Wherever "background" appears in a line of the listing, report that line.
***** Records supplied
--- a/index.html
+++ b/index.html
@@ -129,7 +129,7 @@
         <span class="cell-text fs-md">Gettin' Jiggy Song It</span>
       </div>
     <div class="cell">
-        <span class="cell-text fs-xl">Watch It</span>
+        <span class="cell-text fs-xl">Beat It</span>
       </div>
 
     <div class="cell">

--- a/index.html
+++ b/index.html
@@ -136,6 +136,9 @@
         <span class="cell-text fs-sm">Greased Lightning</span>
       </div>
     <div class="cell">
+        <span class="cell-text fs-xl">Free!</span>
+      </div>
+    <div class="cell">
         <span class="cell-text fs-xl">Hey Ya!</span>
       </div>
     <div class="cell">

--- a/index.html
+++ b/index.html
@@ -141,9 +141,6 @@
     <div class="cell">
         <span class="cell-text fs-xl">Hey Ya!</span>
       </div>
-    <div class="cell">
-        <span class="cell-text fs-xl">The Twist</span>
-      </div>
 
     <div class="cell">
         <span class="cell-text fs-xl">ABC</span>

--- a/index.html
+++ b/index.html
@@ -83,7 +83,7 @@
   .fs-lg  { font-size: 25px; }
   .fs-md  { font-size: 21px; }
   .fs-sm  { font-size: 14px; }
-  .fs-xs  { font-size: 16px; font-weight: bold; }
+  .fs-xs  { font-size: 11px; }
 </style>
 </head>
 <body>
**********
***** Records supplied
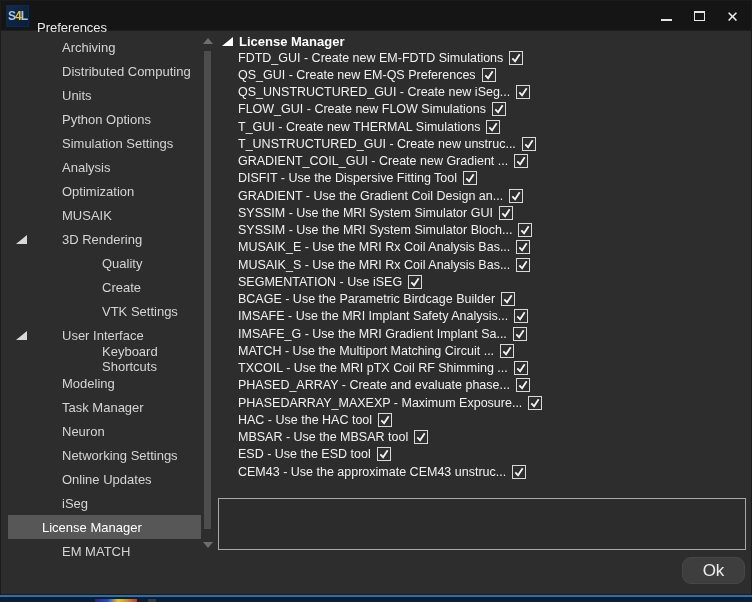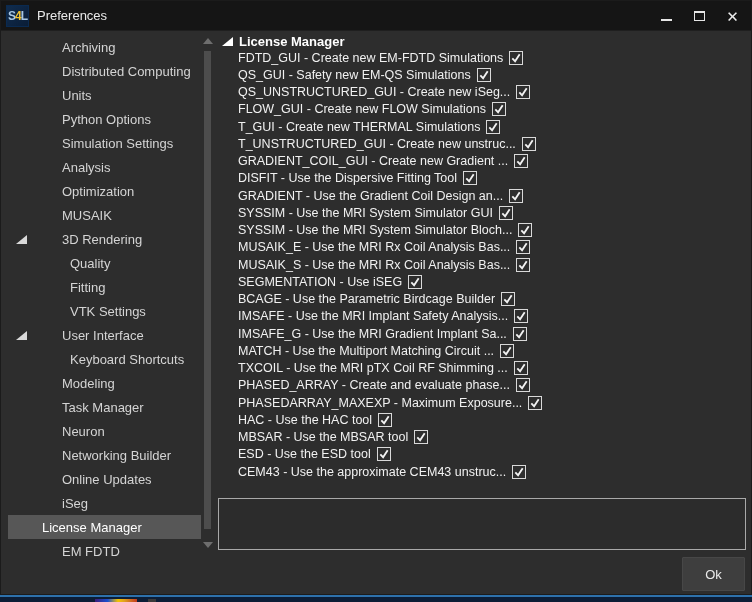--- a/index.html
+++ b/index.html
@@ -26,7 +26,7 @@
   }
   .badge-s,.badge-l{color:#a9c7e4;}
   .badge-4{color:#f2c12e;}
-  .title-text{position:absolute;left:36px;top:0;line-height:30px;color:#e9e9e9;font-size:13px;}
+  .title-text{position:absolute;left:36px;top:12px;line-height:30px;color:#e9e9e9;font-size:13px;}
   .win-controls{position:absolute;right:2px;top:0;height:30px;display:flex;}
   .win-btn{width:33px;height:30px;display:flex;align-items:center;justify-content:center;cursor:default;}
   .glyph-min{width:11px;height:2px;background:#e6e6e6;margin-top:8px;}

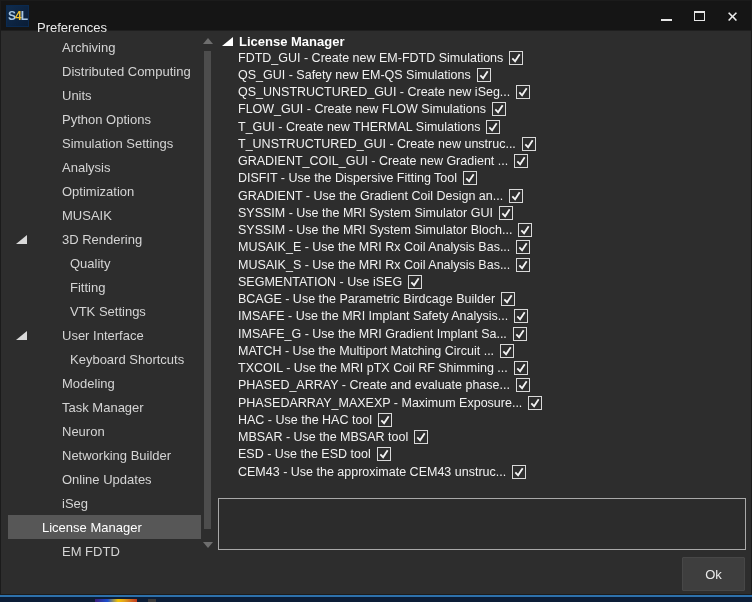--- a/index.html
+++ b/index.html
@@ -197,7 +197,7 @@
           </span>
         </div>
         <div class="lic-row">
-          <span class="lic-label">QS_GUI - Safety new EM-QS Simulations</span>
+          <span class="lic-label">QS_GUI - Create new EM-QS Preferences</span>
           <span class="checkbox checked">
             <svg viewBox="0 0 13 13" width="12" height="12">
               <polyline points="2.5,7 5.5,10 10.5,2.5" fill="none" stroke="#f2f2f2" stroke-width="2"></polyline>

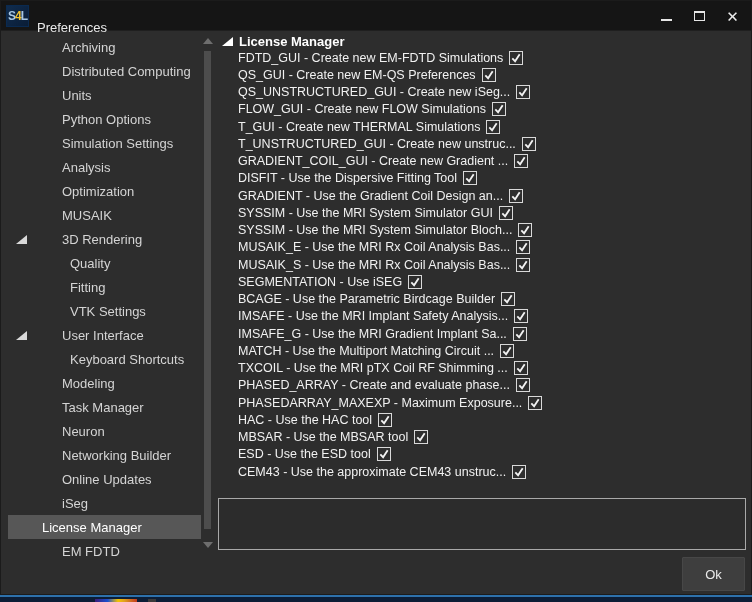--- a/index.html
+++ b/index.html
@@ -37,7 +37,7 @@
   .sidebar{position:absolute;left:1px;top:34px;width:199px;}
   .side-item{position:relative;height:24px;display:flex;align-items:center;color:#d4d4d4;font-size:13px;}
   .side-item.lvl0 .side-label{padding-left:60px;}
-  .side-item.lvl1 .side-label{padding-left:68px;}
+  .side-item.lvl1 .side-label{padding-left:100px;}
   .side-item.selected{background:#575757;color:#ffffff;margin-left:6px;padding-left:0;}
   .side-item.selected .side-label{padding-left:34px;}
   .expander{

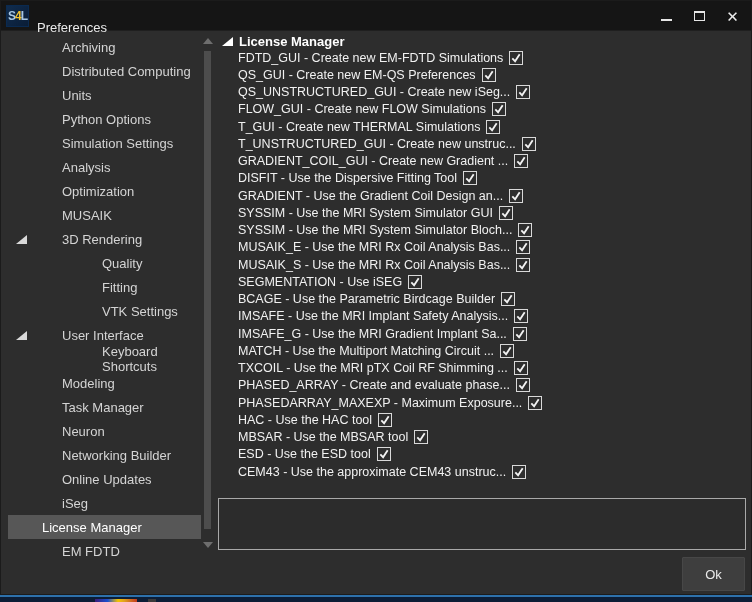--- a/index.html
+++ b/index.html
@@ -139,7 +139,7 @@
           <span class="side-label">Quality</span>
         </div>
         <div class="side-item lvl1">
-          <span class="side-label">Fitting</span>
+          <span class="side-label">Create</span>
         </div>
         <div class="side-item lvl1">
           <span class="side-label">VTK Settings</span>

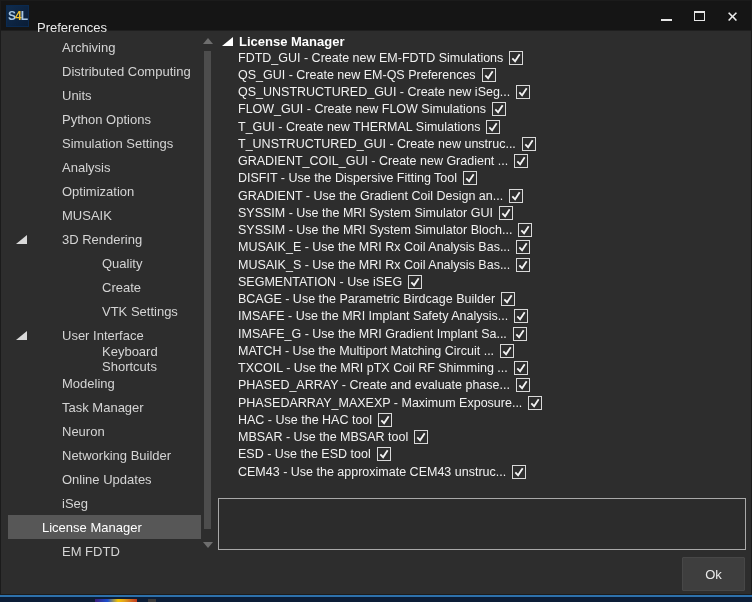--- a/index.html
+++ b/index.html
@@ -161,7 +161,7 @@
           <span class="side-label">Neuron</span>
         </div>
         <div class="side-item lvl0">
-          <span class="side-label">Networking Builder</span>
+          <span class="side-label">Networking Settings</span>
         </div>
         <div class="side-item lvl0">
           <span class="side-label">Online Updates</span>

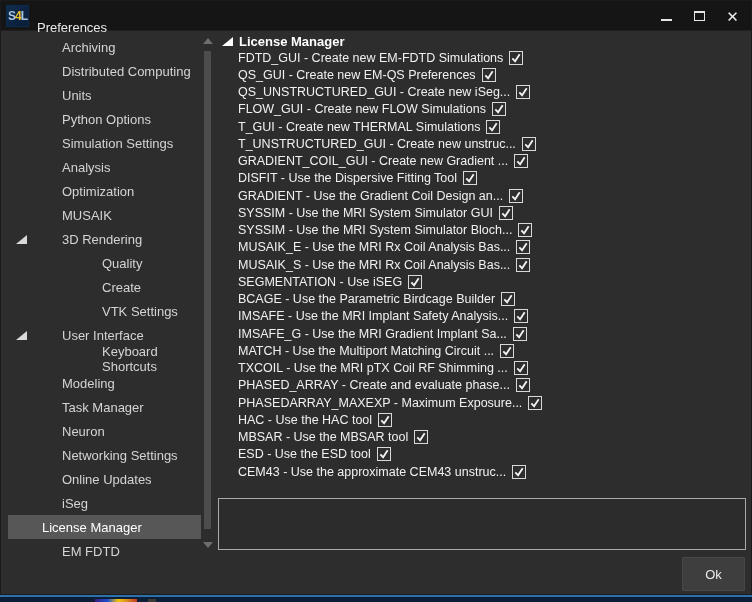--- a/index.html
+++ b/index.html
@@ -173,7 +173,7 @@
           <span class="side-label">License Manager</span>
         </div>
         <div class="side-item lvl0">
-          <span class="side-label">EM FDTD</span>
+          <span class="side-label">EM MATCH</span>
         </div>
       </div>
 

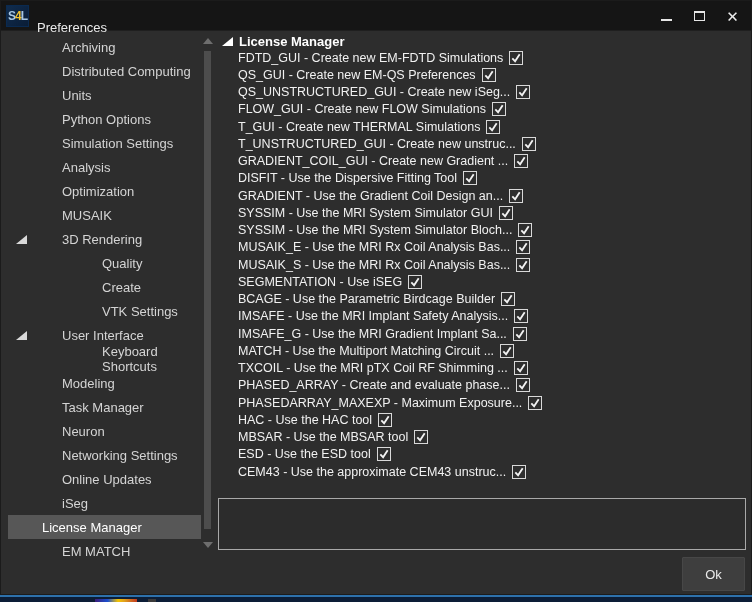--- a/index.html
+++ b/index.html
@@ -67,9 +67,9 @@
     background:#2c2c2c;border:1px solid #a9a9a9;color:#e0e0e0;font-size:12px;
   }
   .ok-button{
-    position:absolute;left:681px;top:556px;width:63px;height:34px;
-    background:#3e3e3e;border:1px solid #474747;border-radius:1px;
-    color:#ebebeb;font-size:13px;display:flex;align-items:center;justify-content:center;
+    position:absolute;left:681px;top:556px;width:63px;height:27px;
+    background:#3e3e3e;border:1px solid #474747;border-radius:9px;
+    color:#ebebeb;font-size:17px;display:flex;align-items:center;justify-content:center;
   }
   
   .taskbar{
**********
***** Records supplied
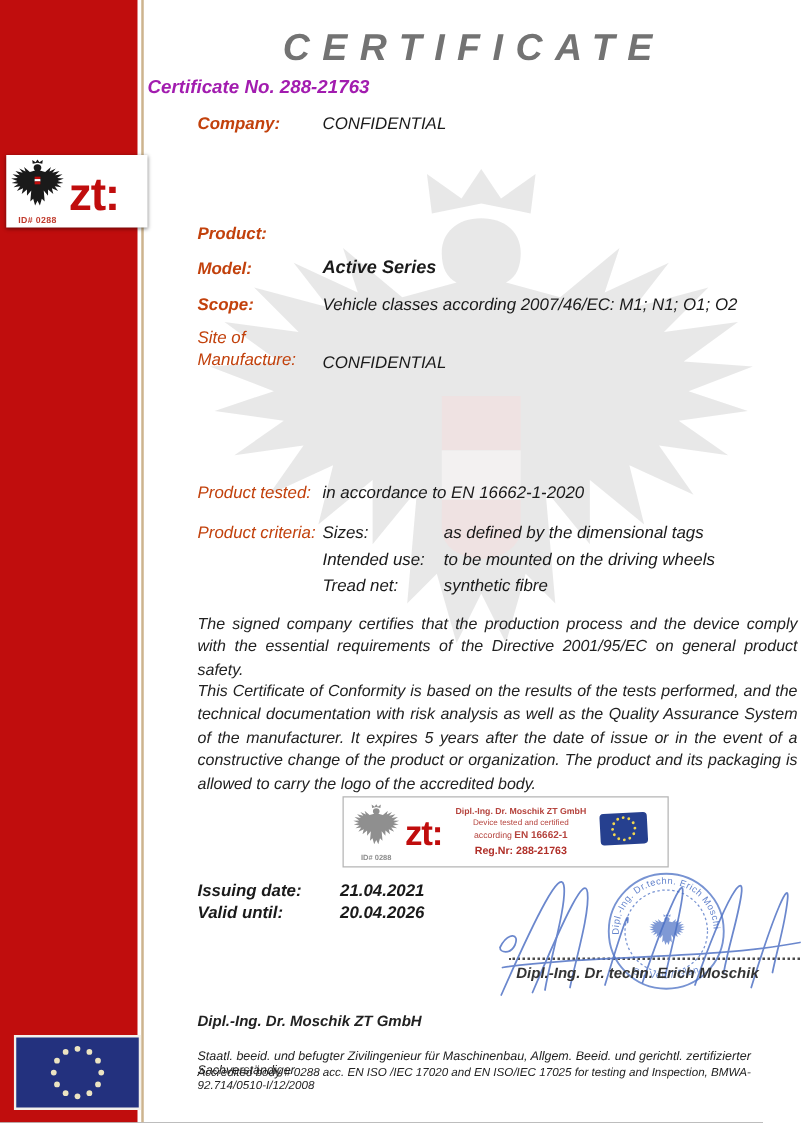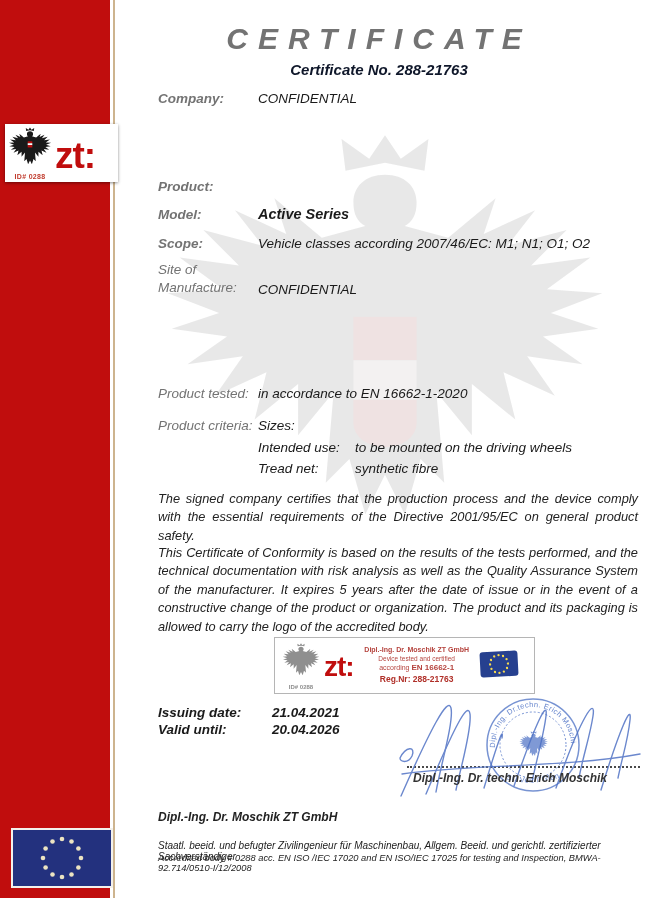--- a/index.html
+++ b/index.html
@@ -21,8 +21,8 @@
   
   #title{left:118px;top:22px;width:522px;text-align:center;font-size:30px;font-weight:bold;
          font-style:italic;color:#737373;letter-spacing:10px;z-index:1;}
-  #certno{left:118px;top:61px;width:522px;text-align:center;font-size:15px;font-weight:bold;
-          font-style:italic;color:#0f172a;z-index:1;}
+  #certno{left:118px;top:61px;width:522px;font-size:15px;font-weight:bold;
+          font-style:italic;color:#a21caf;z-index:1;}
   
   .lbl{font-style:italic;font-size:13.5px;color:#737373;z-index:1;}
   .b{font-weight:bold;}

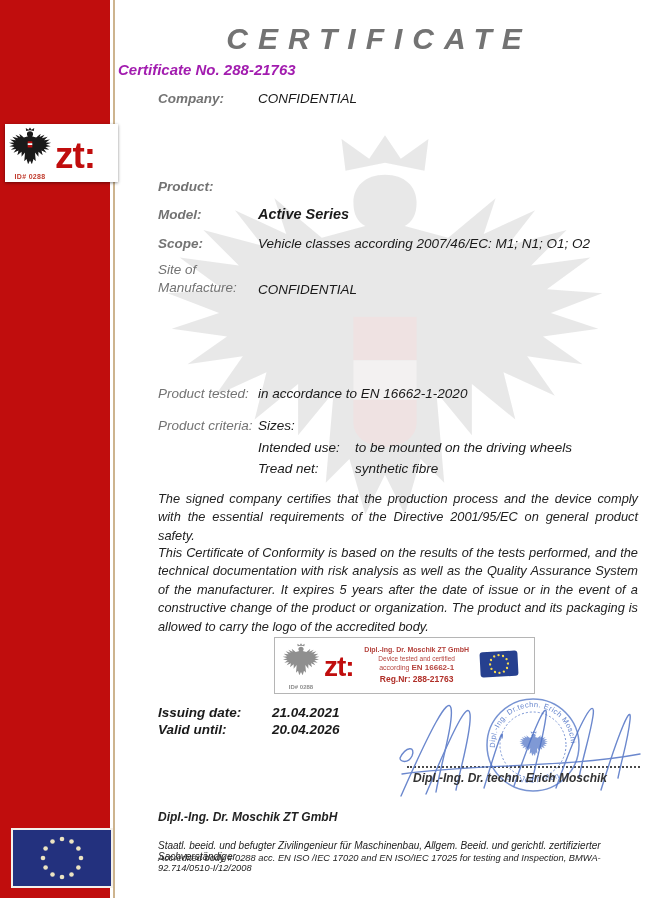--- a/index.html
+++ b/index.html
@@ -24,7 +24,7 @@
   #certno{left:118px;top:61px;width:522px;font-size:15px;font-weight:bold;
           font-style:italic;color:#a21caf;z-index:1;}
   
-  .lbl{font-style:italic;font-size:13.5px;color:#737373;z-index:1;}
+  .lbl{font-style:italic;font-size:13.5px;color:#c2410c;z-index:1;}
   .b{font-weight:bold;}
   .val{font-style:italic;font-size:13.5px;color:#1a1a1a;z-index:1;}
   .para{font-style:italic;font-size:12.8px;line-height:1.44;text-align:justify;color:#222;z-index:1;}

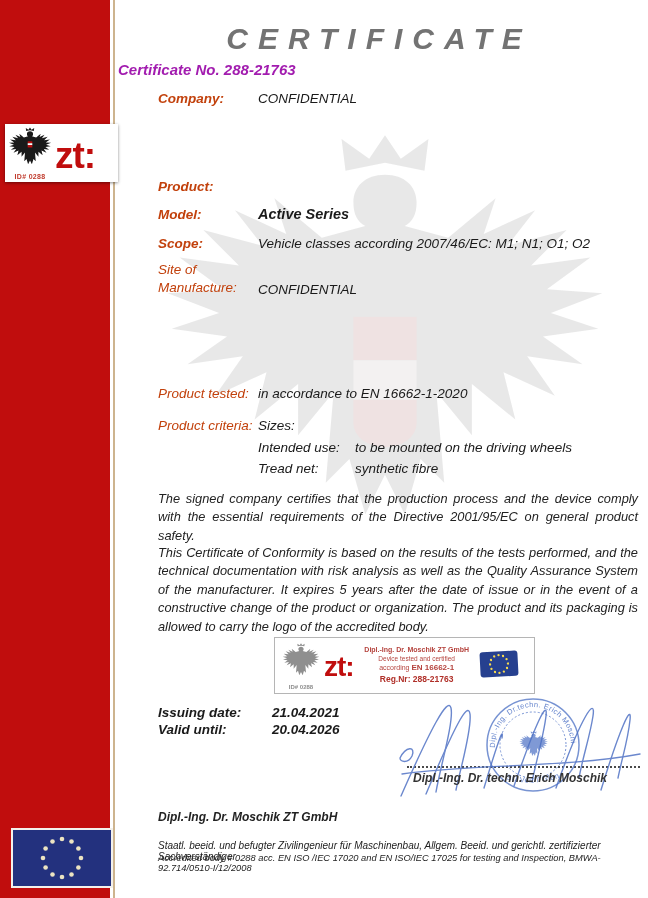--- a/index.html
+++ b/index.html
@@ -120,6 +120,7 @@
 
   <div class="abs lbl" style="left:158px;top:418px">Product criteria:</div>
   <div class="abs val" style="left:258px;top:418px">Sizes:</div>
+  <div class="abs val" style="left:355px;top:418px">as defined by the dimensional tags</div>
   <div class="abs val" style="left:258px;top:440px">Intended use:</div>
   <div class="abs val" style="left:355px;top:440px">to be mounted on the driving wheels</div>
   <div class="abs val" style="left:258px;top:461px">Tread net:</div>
**********
**Answer to this task:**
   .glyph-min{width:11px;height:2px;background:#e6e6e6;margin-top:8px;}
   .side-item.selected{background:#575757;color:#ffffff;margin-left:6px;padding-left:0;}
     background:#2c2c2c;border:1px solid #a9a9a9;color:#e0e0e0;font-size:12px;
-    background:#3e3e3e;border:1px solid #474747;border-radius:1px;
+    background:#3e3e3e;border:1px solid #474747;border-radius:9px;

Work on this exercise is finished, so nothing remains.